Après Metoo, le nombre de plaintes a augmenté. Mais les classements sans suite aussi, « faute de preuve ». Cependant, la violence conjugale semble un peu mieux prise en compte.

Dans les affaires de violences sexuelles, le taux de classement sans suite s’élève à 86 %, et il culmine à 94 % pour les viols. Ce sont les chiffres les plus frappants d’une note de l’Institut des politiques publiques (IPP) sur « Le traitement judiciaire des violences sexuelles et conjugales en France. » réalisée par Maëlle Stricot.
La chercheuse a analysé près d’un million d’affaires à partir du fichier statistique CASSIOPÉE du ministère de la Justice fournissant des informations sur toutes les affaires pénales reçues par les magistrats, classées sans suite ou traitées entre 2012 et 2021.
Environ un tiers des affaires étudiées par l’IPP concernait des faits de violences sexuelles (viols, agressions sexuelles, harcèlement sexuel) et deux tiers des violences conjugales. Des affaires bien plus nombreuses à partir de 2017 avec le mouvement #MeToo… mais qui ont connu une réponse du système judiciaire inégale.
D’abord, le taux de classement sans suite de ces plaintes est a priori élevé : 86% des violences sexuelles. La note précise que pour les autres infractions d’atteintes à la personne (violences physiques, menaces…), ce chiffre est de 85 %, mais ce n’est pas pour les mêmes raisons.
Classée parce que « infraction insuffisamment caractérisée »
Les infractions pénales sont, en général classées sans suite parce que l’auteur est inconnu.
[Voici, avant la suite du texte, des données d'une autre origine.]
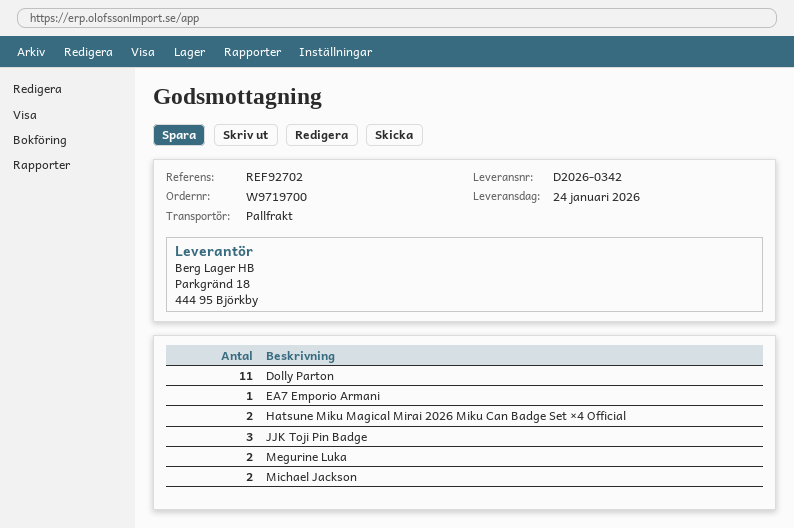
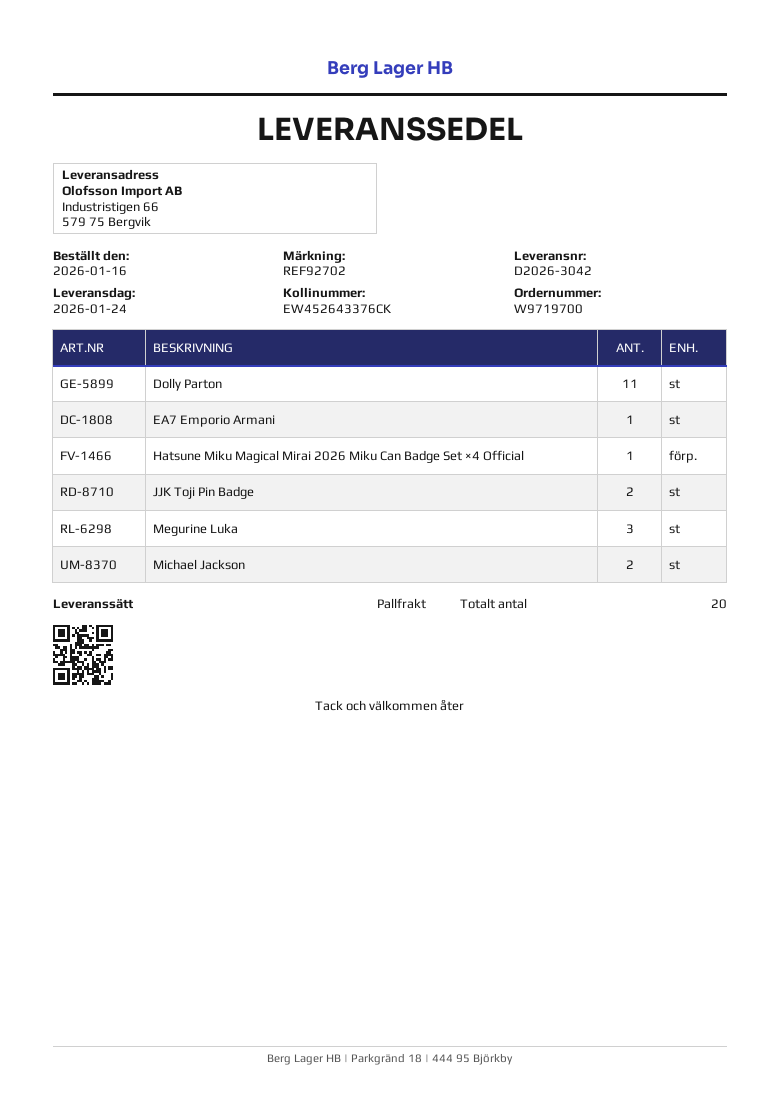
delivery note number: D2026-0342 -> D2026-3042
Hatsune Miku Magical Mirai 2026 Miku Can Badge Set ×4 Official: 2 -> 1
JJK Toji Pin Badge: 3 -> 2
Megurine Luka: 2 -> 3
Les violences sexuelles et conjugales, en revanche, sont classées sans suite parce que les infractions sont considérées comme « insuffisamment caractérisées » par le parquet qui ne les traite pas « faute de preuves. »
Cette décision de classement concerne 59 % des affaires de viol reçues par les parquets, 43 % des agressions sexuelles et 44 % des affaires de harcèlement sexuel. « Cela ne signifie pas que l’infraction n’a pas eu lieu, mais que les circonstances des faits n’ont pas pu être clairement établies par l’enquête ou que les charges ou éléments de preuves sont insuffisants. » précise la note.
13% aboutissent à une condamnation
Quand les affaires sont instruites par un tribunal pénal ou correctionnel, elles aboutissent à des condamnations. 90 à 95 % des auteurs d’infractions sexuelles sont reconnus coupables à l’issue du procès. Une proportion presque identique aux autres infractions d’atteintes à la personne. Mais, les classements sans suite ayant été très nombreux, « au global, ce sont 13 % de tous les auteurs impliqués dans des affaires de violences sexuelles qui ont finalement été déclarés coupables par ces juridictions, et 27 % des auteurs de violences conjugales. » compte l’étude.
La violence conjugale mieux prise en compte
Le mouvement MeToo a-t-il changé la donne ? Concernant les viols, l’étude observe une augmentation des plaintes mais pas une augmentation du traitement de ces plaintes. Le taux de classement sans suite des viols est passé 86 % à 94 % entre 2016 et 2020. Mais pour les violences conjugales la tendance est inverse. Ce taux étant passé de 76 % en 2016 à 67 % en 2020, pour les violences sexuelles. Les preuves seraient plus faciles à recueillir. Autre amélioration : la hausse des poursuites des auteurs de violences conjugales s’est accompagnée d’une plus grande sévérité des peines prononcées.
Agir politiquement
Anne-Cécile Mailfert, présidente de la Fondation des femmes a commenté sur les réseaux sociaux : « Depuis 2019 et le Grenelle des violences conjugales, il y a eu une mobilisation politique sur la question des féminicides et ça a permis un recul de l’impunité, et ça a permis à plus de victimes d’avoir justice. Agir politiquement ça marche. » Mais elle voit aussi le chemin qu’il reste à parcourir.
Rappelons que POUR LUTTER CONTRE LES VIOLENCES FAITES AUX FEMMES, L’ARGENT MANQUE CRUELLEMENT
La note de l’Institut des politiques publiques rappelle que l’augmentation du nombre d’affaires n’a pas entrainé une augmentation proportionnelle « des moyens financiers et humaines accordées à la justice ».